Su propio afán
Enrique García-Máiquez
Los grandes estrategas
Hace unos quince días me reencontré con una de las sensaciones más placenteras para mi cerebro, el olor de la tierra mojada, ese olor que no creo que haya ningún humano con sensibilidad que no haya guardado desde su más tierna infancia, posiblemente unido a esos juegos que ahora a ningún padre o madre responsable se le ocurriría facilitar (la sobreprotección).
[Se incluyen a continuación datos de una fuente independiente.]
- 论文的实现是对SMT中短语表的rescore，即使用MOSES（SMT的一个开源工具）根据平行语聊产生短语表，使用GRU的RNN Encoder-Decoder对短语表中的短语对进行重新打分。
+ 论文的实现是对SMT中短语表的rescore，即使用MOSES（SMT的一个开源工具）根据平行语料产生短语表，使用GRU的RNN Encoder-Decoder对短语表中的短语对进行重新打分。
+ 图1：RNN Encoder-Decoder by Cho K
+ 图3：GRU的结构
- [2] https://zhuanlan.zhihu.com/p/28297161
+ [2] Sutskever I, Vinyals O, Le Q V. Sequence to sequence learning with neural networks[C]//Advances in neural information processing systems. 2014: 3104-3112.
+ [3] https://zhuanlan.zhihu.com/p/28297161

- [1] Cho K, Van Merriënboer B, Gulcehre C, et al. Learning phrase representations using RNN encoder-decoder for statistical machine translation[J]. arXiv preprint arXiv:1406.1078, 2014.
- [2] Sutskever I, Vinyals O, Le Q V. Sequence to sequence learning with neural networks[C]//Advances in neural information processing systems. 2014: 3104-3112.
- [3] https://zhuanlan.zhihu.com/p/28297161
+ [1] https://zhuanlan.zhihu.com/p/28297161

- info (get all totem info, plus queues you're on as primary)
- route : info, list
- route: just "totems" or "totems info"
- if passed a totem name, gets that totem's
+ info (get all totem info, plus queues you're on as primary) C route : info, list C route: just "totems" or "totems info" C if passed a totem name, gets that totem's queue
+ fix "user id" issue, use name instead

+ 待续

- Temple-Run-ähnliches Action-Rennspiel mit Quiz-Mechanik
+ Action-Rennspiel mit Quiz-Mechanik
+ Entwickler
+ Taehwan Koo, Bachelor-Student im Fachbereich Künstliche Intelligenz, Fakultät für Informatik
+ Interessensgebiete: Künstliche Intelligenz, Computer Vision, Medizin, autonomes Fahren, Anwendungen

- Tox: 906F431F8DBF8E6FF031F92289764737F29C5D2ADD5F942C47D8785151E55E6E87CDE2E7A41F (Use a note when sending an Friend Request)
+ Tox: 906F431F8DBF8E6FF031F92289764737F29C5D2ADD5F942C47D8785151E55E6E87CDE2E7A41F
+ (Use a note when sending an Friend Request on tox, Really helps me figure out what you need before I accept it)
Jugar “al pincho” contaba, inevitablemente, con que un adulto te facilitase ese cuchillo de punta fina, que tirado con puntería y a corta distancia, te iba posicionando en la ampliación de tu lote de tierra, mojada y compacta, que delimitabas con gusto y precisión, frente al mosqueo de los jugadores. Diversión sin género desde los 6 años hasta los 12 ó trece en el que otros pasatiempos desplazaban nuestra atención; recibíamos las primeras lluvias, precedido por el “petricor” que así se le llama a este olor de mezcla entre tierra, agua y encimas y que a partir de 1964 se produjo químicamente y se añadió a más de un selecto perfume, y que anticipaba los juegos cuando escampaba; otras veces consistía en colocarse las austeras botas negras para la lluvia y andar por arroyuelos, o pequeñas lagunas formadas por las trombas de agua, y lógicamente, la gracia estaba en que te entrase el agua por la parte alta cuando desafiabas los límites de la profundidad. Casi milagrosamente de un día para otro nacían los “candiles” que segábamos y llenábamos de alcohol y encendíamos con un mixto, que era como le llamábamos a los fósforos en estas tierras. Estos fragmentos de memoria siguen prendidos en ella.
Y hay un olor y un color para cada estación del año. En primavera los érguenes adustos se revestían con flotes diminutas, de un bellísimo color amarillo y un perfume, que a narices como la mía nos decían que ya estaba la nueva estación. Y casi sin transición, el olor del salitre y de las brozas en las playas por la mañana, en esas arenas de poniente, fina y blanca, junto al sol restallante y a los días largos e interminables, siempre en compañía de una pandilla.El otoño y los puestos de castañas, con el delicioso olor del asado de ese fruto que si no existiese habría que inventarlo. Olores primarios de la Naturaleza en estado inmaculado, como dicen los costarricenses de su país, “Pura Vida”, acompañados por sabores cíclicos, pavos asados, torrijas infusionadas en leche entera con la piel de limón, naranja y canela y el chisporroteo de un aceite de oliva suave para la ocasión; fritura de pescaditos y risas de grandes y chicos que resuenan aún en nuestra bahía.
La lluvia reciente me ha hecho caer en la cuenta que con el cambio climático, quizás también nosotros nos perdamos sin estas estaciones, como lo hacen las bandadas de pájaros que terminan lejos de sus lugares de nidación y desaparezcamos en un desierto de lágrimas.